‘Strength of mind is exercise, not rest’Alexander Pope
Your mind is like a computer that runs on automatic pilot for much of the time. That is great when we feel automatically confident and assured in our abilities. Sometimes, however, automatic pilot generates stress, frustration, or anxiety. This can lead us to become stuck in problem thinking, which can undermine our self-belief. At exam time, this can lead to a lot of exam-related stress.
The great news is you are more powerful than you think, and you can do something about it. You can create a successful strategy for sitting exams.
A skill you can develop is to notice the quality of your thoughts and, if they are not supporting your success, it is time to update your on-board computer, your brain. Just like getting the latest IOS system for your Iphone or updating an app.
Typically, exam stress is connected to feelings of doubt based on previous experiences in your learning that may have undermined your confidence. When you think of things you are confident about, playing sport, dancing, making a good cup of tea, whatever it is, you just know you are good at it. Wouldn’t it be nice to have that self-belief about exams?
Visualise having accomplished your goal and what it will allow you to do in the future. Be like Muhammad Ali: his words, his internal vision, and feelings about himself absolutely supported his mind-set of success.
“I am the greatest.”
“I figured that if I said it enough, I would convince the world that I really was the greatest.” – He also convinced himself and he achieved monumental success as a result.
“It’s lack of faith that makes people afraid of meeting challenges, and I believe in myself.”
Many people experience exam anxiety because they are focusing on what they think they can’t do. Focusing on fear and doubt can generate negative feelings which in turn create a limited perspective of our potential and our mind can even present visual images and mental movies of failure.

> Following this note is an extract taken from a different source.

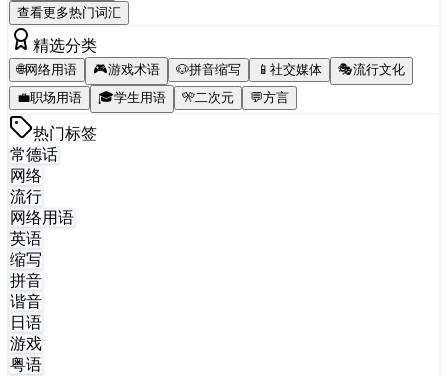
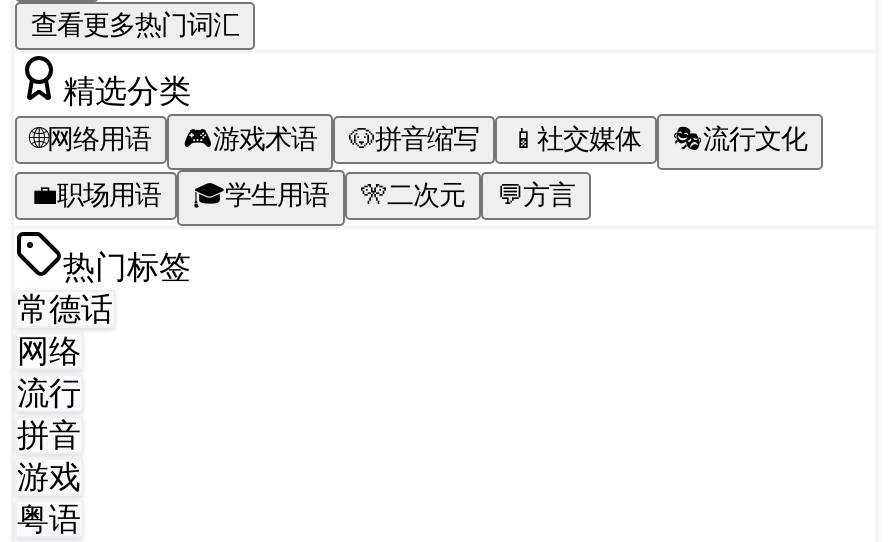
[10,209,74,268] 网络用语 | 英语 | 缩写 -> none
[10,293,42,331] 谐音 | 日语 -> none

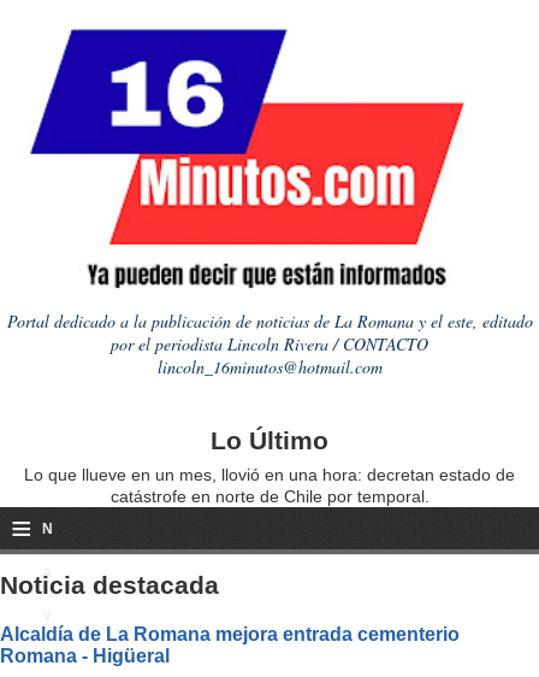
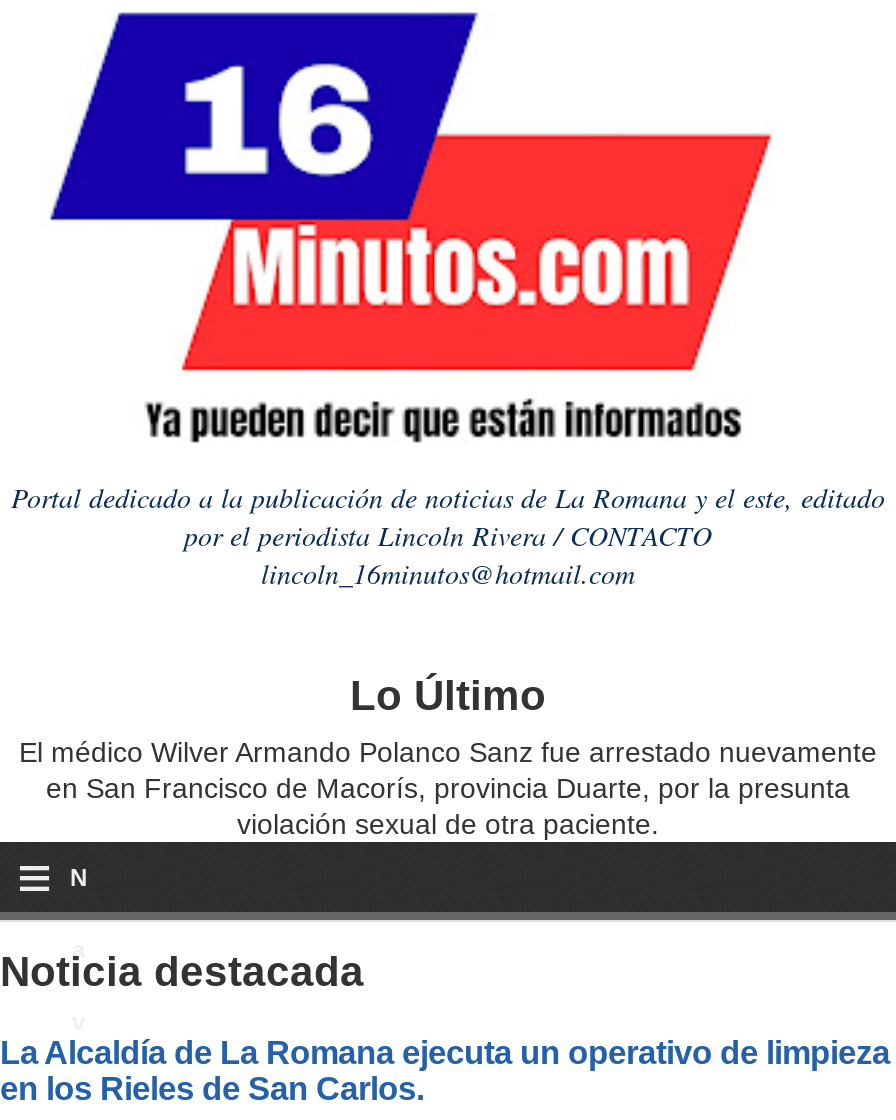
[24,465,515,506] Lo que llueve en un mes, llovió en una hora: decretan estado de | catástrofe en norte de Chile por temporal. -> [19,736,877,840] El médico Wilver Armando Polanco Sanz fue arrestado nuevamente | en San Francisco de Macorís, provincia Duarte, por la presunta | violación sexual de otra paciente.
[0,622,460,666] Alcaldía de La Romana mejora entrada cementerio | Romana - Higüeral -> [0,1033,890,1105] La Alcaldía de La Romana ejecuta un operativo de limpieza | en los Rieles de San Carlos.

This creates a false Catch-22. The images and feelings keep looping and running our emotional state around exams instead of us. Breaking the thought virus, stopping it in its tracks and changing how we would like to think and feel about our potential will improve our ability to succeed in exam situations.
Start to think about a time when you were calm and confident. Feel those calm, confident feelings grow the more you focus on the pleasant memory. Imagine that you can step into that memory and really feel those calm, confident feelings, and make them stronger and even better.
Now, keep the good feeling going and hear yourself. Tell yourself how well you are doing, how capable you are, how everything is coming together, and how easy it is to recall the information you need. Keep praising yourself.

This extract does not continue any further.